# Question about Computer Networking



## darklordryu (Jul 18, 2006)

I'm going to start attending Gibbs College in Norwalk Connecticut soon and am going to be earning a degree in Computer Network Operations...it's gonna be an associates degree

I've always wanted to work with video games one way or another, and programing definately isn't for me, so the question I have is, with a degree in computer networking, will I be able to find any sort of job working with video games in any way? Maybe something like helping to maintain a MMOs network?

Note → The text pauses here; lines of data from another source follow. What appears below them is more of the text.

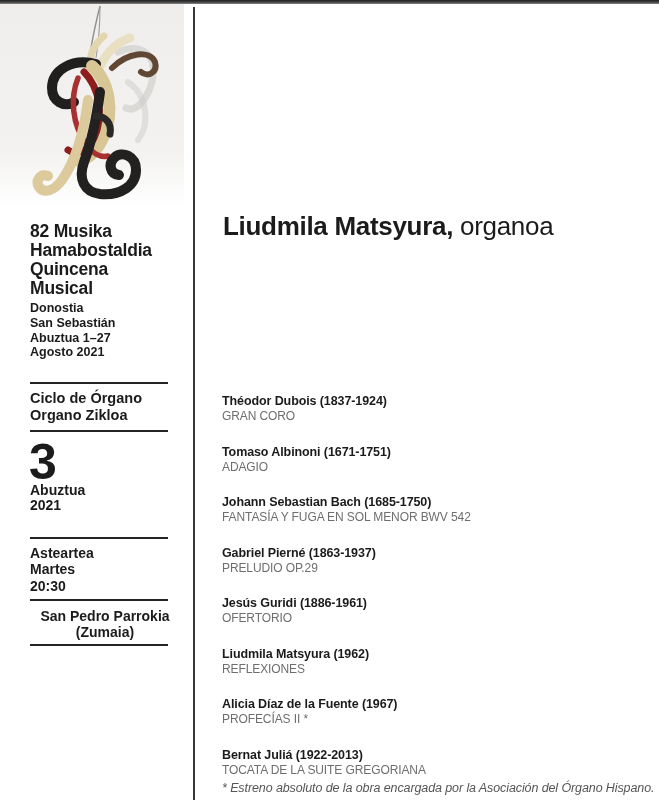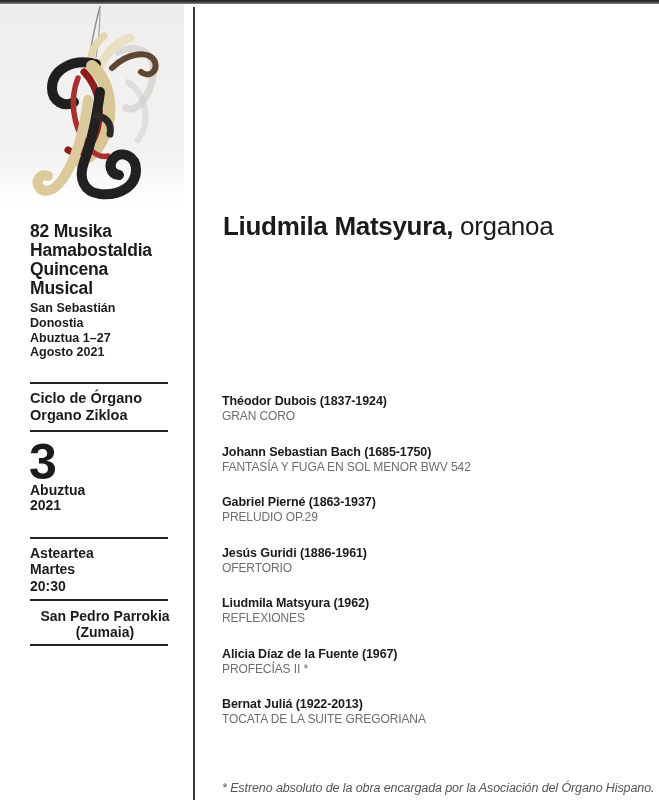--- a/index.html
+++ b/index.html
@@ -112,22 +112,22 @@
 <div class="v-divider"></div>
 
 <div class="sb festival-title">
   <div>82 Musika</div>
   <div>Hamabostaldia</div>
   <div>Quincena</div>
   <div>Musical</div>
 </div>
 
 <div class="sb festival-sub">
+  <div>Donostia</div>
   <div>San Sebastián</div>
-  <div>Donostia</div>
   <div>Abuztua 1–27</div>
   <div>Agosto 2021</div>
 </div>
 
 <div class="rule rule-1"></div>
 
 <div class="sb cycle">
   <div>Ciclo de Órgano</div>
   <div>Organo Zikloa</div>
 </div>
@@ -159,20 +159,24 @@
 <div class="rule rule-5"></div>
 
 <h1 class="page-title"><span class="performer">Liudmila Matsyura,</span><span class="instrument"> organoa</span></h1>
 
 <div class="program-list">
   <div class="program-item">
     <div class="composer">Théodor Dubois (1837-1924)</div>
     <div class="piece">GRAN CORO</div>
   </div>
 
+  <div class="program-item">
+    <div class="composer">Tomaso Albinoni (1671-1751)</div>
+    <div class="piece">ADAGIO</div>
+  </div>
 
   <div class="program-item">
     <div class="composer">Johann Sebastian Bach (1685-1750)</div>
     <div class="piece">FANTASÍA Y FUGA EN SOL MENOR BWV 542</div>
   </div>
 
   <div class="program-item">
     <div class="composer">Gabriel Pierné (1863-1937)</div>
     <div class="piece">PRELUDIO OP.29</div>
   </div>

Any insight would be helpful, thanks


----------



## M_Alani (Dec 12, 2006)

Beside working as network administrator for video games develpoers, I can't see how to integrate networking-video games-and'not programming'..!!!


----------



## X23S (Feb 8, 2005)

unless you score a job in an online game company which requires network administrator to maintain the server. I don't see it either. However I believe those job also require you to have certain degree on database.


----------



## darklordryu (Jul 18, 2006)

Yeah, I was thinking something along those lines, like being able to maintain a network for something like Xbox Live or just specifically for a comapny like Blizzard or something

I just want to be able to work with video games, and I just hope that's going to possible with what I have


----------



## Chevy (Jul 25, 2003)

Why not go to the source? Contact Blizzard's HR Department (http://blizzard.com/jobopp/) and let them know what your goals are.


----------



## darklordryu (Jul 18, 2006)

hey yeah that's a pretty good idea, I wonder why I didn't think about that lol I'll do that =]

Thanks for the advice


----------



## darklordryu (Jul 18, 2006)

Just thought I'd post for anyone whose interested in this like I am, as far as blizzard goes, there are positions available for things like Network management and IT management =]

Thanks a bunch Chevy


----------